Your older dog needs a special type of nutrition that is designed to provide energy and support a healthy old age, so ensure that their diet is appropriate for them and that they are not being over fed. You may need to change your dog’s diet as they age, and you might also want to talk to your vet about the benefits of introducing joint supplements into their diet too.
If your dog is overweight, this places more strain on their bones and joints, which increases the risk of injuries or the onset of age-related joint conditions like arthritis. Ensure that your older dog isn’t putting on weight as they become less active or because they’re being fed too much, and you will be able to keep your dog fit and active for longer, without increasing the risk of injuries.
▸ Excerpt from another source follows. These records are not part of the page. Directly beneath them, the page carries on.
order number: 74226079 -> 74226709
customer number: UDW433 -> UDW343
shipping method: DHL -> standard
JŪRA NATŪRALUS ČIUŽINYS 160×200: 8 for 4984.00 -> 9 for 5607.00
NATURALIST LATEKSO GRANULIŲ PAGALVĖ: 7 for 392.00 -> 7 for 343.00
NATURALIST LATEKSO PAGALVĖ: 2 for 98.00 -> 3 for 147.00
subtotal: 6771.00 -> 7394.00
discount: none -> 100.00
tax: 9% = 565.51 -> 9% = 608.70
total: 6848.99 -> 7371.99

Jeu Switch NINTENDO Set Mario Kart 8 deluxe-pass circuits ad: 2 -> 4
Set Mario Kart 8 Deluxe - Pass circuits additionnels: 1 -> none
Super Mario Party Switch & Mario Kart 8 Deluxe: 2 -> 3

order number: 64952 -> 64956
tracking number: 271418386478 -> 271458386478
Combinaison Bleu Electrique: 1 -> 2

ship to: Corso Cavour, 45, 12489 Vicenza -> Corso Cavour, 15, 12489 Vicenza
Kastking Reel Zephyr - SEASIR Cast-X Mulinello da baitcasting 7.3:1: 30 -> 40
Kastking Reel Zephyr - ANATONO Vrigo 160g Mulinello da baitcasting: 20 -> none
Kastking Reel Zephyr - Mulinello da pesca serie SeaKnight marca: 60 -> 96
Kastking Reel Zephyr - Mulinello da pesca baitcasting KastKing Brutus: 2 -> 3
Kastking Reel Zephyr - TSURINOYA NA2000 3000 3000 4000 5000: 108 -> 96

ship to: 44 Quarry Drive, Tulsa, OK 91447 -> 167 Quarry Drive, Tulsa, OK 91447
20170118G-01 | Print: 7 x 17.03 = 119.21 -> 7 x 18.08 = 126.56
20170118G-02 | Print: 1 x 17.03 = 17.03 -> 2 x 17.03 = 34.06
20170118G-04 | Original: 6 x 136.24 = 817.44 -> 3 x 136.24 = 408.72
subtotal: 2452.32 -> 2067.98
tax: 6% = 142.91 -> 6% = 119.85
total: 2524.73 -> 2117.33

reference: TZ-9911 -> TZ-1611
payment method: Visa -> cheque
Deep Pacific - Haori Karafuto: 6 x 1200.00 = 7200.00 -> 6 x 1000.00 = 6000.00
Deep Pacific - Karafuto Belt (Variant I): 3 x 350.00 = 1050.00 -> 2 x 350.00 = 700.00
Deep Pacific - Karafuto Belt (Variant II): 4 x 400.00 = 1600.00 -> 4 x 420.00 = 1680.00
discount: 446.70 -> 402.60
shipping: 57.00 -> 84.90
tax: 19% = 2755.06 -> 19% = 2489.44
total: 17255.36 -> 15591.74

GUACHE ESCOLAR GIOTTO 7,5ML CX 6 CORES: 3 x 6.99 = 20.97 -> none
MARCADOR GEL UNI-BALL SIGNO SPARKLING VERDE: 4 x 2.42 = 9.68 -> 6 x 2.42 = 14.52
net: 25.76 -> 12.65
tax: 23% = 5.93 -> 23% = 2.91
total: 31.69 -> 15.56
Older dogs tend to feel the cold more than youngsters, and cold weather can mean that your dog takes longer to warm up, and finds it harder to maintain a warm enough temperature.
This might mean that you should consider using a warm coat and even maybe booties for your dog when walking in bad weather, even if they did not need these things when they were younger.
All dogs should have an annual health check with their vet, but if your dog is older you might want to think about arranging a six-monthly health check instead, just to make sure that everything is fine and to ask your vet any questions you might have.
Your vet can help to spot problems in the making before they become apparent to you, and they can advise you on the best way to walk and exercise your dog in old age.
If your dog appears to be favouring one leg slightly, if they suddenly lose interest in exercise or if they appear to be getting progressively stiffer in the mornings, this might be an indication of a problem in the making that may worsen over time, but that can be eased with the right care and treatments.
If you spot anything amiss, stop the exercise and contact your vet to book a check up to make sure that your dog is ok, and to get advice on how to care for their joints and manage any potential problems that may be developing.